My Free Space group is working through a study on God's grace and last night our leader had us close by singing "Amazing Grace." There weren't many of us, and none has a voice that is more than passable, but the melody and message stayed in my head all night and woke me this morning.
In the world of church music, I am a curmudgeon. I have been dragged into the world of contemporary Christian music much as I have been dragged into the world of pre-made pie crusts: Everyone else is doing it so it must be the right thing even if what we're making doesn't seem to be as good as what we used to have.
Reading the words written by a reformed slave trader so many years ago, though, made me remember what I love about my favorite hymns. A Mighty Fortress Is Our God. Love Divine, All Loves Excelling. Come, Ye Thankful People, Come. Great Is Thy Faithfulness. They are not only tradition (which, I confess, I love) but are solid explanations of a theology to which I adhere: God's grace has brought me safe thus far, and it will lead me home.

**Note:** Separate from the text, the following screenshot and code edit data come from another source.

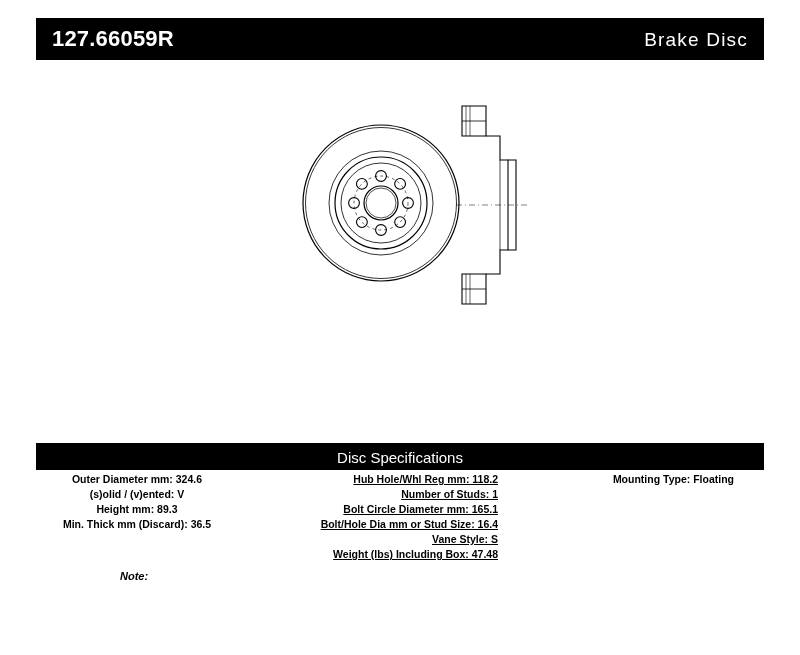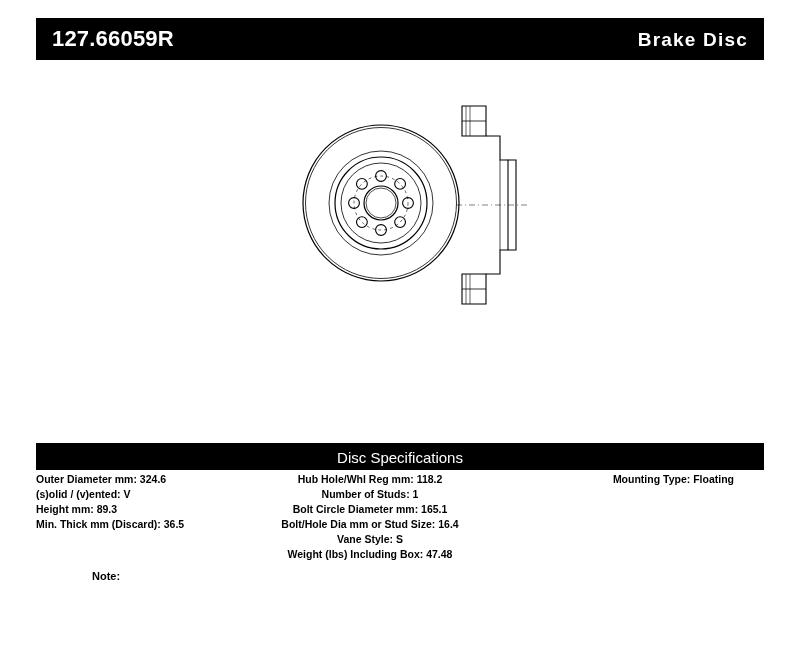"Brake Disc" .product-type { font-weight: bold -> normal }
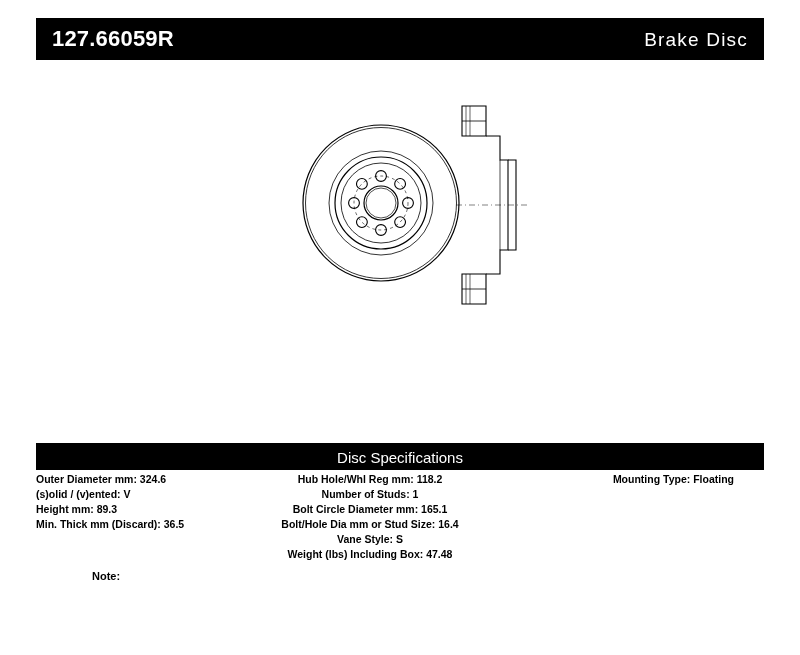"Outer Diameter mm: 324.6" .col-left { text-align: left -> center }
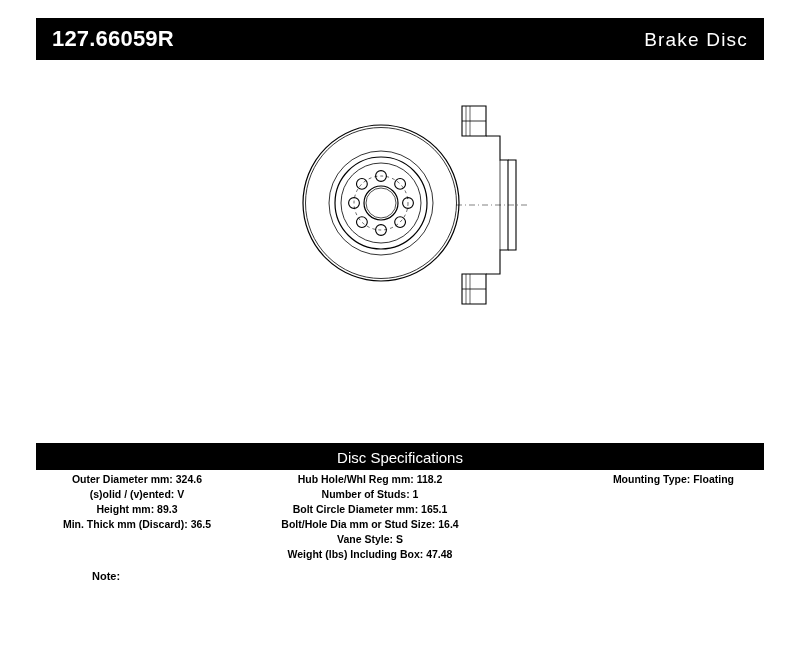"Hub Hole/Whl Reg mm: 118.2" .col-mid { text-align: center -> right; text-decoration: none -> underline }
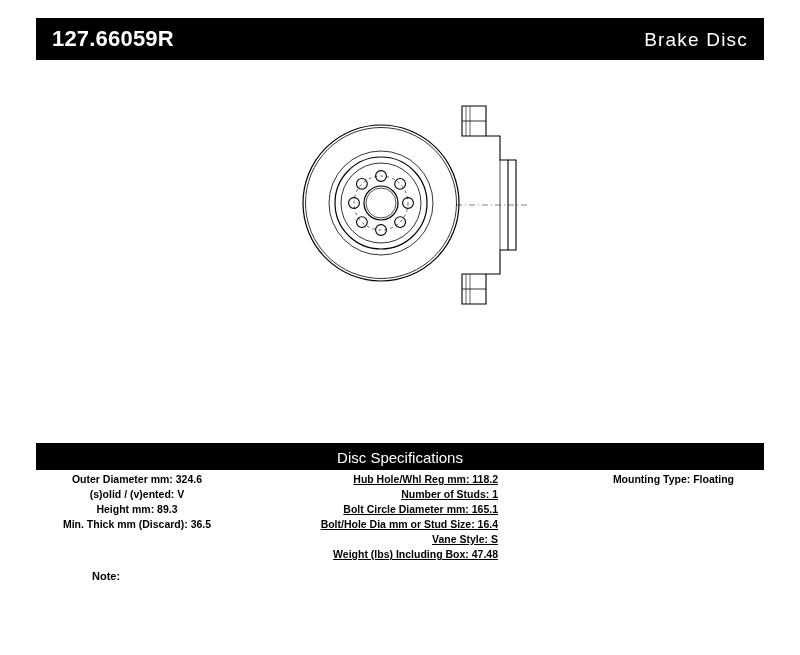"Note:" .note-label { font-style: none -> italic; margin-left: 56px -> 84px }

By contrast, I find most praise music the equivalent of those teen-aged girls you see hanging around in the mall--beautiful and stylish, deeply emotional, but tending toward the shallow and mind-numbingly repetitious.
That isn't to say I don't appreciate the mall girls. They can be fresh and cute, they're usually inoffensive, and they often make me smile. They may even grow up to be wise and wonderful adults. But if I want depth or something that prompts me to think, "Yes, this is what I believe," I go to my old hymnbook.
Its message is amazing.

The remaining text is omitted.